Tonight is a time of reflection. I find myself remembering an old boyfriend from college, Rob Greenway. He was that bohemian personality who was a musician with a genius IQ. I used to say that he belonged to the philosophy of the month club. He liked to try on different Eastern philosophies for size then, when you asked him why he did or didn’t do something anymore, he would reply that it went against …. (fill in the blank) philosophy. During the short time I was with him, I think he went through three different philosophical venues in about 3 months. His brain just couldn’t stop searching for a version of the truth that he could accept. He was a very gifted musician and song writer. He kept several spiral bound notebooks of songs he wrote with their annotated key/chord structures and his guitar tuning for each one. He loved to listen to various acoustic guitar players, then would sit sometimes for minutes, other times for hours figuring out just how they tuned their guitar to create the pieces that they did. Until I met him, I was naive about guitars and thought that they only had one way to be tuned, silly me.
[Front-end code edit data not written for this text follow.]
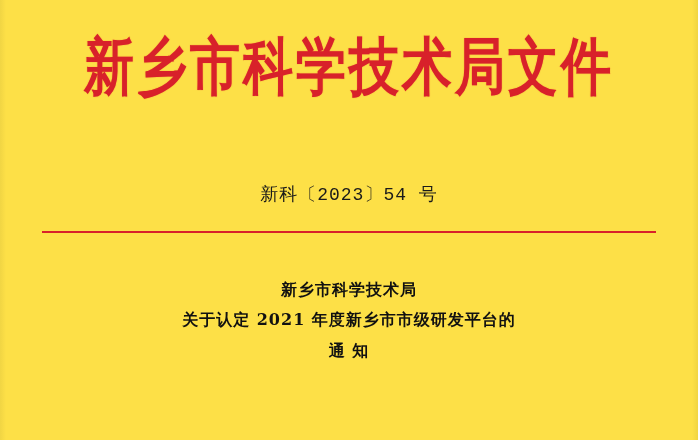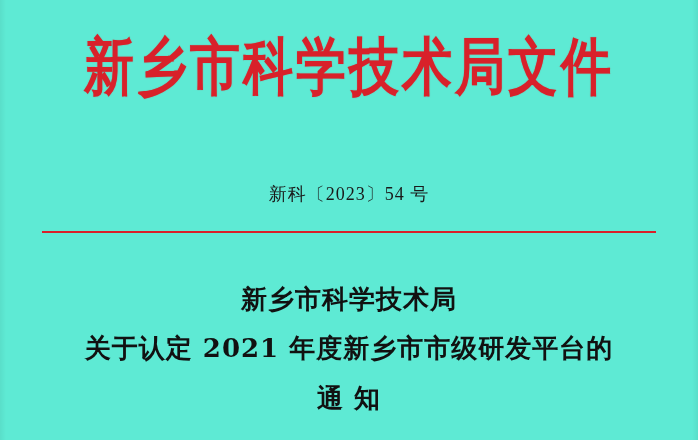--- a/index.html
+++ b/index.html
@@ -10,21 +10,21 @@
     width: 698px;
     height: 440px;
     background: #ffffff;
     font-family: "Liberation Serif", serif;
     overflow: hidden;
   }
   .page {
     position: relative;
     width: 698px;
     height: 440px;
-    background: #5eead4;
+    background: #fde047;
     box-sizing: border-box;
   }
   
   .masthead {
     position: absolute;
     top: 30px;
     left: 0;
     width: 698px;
     text-align: center;
   }
@@ -40,21 +40,21 @@
     transform: scaleY(1.25);
     transform-origin: center top;
   }
   
   .doc-number {
     position: absolute;
     top: 182px;
     left: 0;
     width: 698px;
     text-align: center;
-    font-family: Liberation Serif, serif;
+    font-family: Liberation Mono, monospace;
     font-size: 18px;
     letter-spacing: 1px;
     color: #1a1a1a;
   }
   
   .red-rule {
     position: absolute;
     top: 231px;
     left: 42px;
     width: 614px;
@@ -64,21 +64,21 @@
   
   .title-block {
     position: absolute;
     top: 275px;
     left: 0;
     width: 698px;
     text-align: center;
     color: #111111;
     font-family: "DejaVu Serif", "Liberation Serif", serif;
     font-weight: bold;
-    font-size: 26px;
+    font-size: 16px;
     line-height: 1.9;
     letter-spacing: 1px;
   }
   .title-line {
     display: block;
     white-space: nowrap;
   }
   
   .edge-left {
     position: absolute;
Rob was a kind person, a romantic with a very quirky sense of humor and his own sense of honor. During that time I was going through an extremely shy stage of life and was fairly quiet.  I was that girl that would long for something but never quite get up the courage to go get it. While I was with Rob, he taught me that I was placing boundaries upon myself that I didn’t need. My grandmother said that I never quite learned how to smile as a child, but the neighbor said I smiled with my eyes only. Rob taught me to smile with my entire face, to let the joy out. We would sit under the oak trees on the old North Campus of UGA where he would play his guitar and sing to me the songs that he wrote while squirrels pelted him with acorns. He swore that they aimed just for him. I went along with it just to tease him.  He encouraged me to do the things that I only dreamed of but didn’t do because I had been trained to never step out of the box in public. He told me that acting outside of the box was every bit as fun as thinking outside of it was. He would laugh at and with me on those late nights when I would “set the balloons free” on North Campus after they had orientations and such. It was a simple joy, but so much happiness was derived from watching the balloons float up to the stars.

I haven’t seen or heard from him in 16 years or so. I ran into him at the Ren Faire one year as he was racing to his performance. We hugged and caught up as much as five minutes will allow you. He had traded in his sweet tenor voice and guitar for the penny whistle. He said that too many nights performing in smoky taverns had destroyed those perfect, clear notes of his. He went off chasing his dream, his performance, his love and craft. I wonder where he is now and then and if he finally found that dream of his.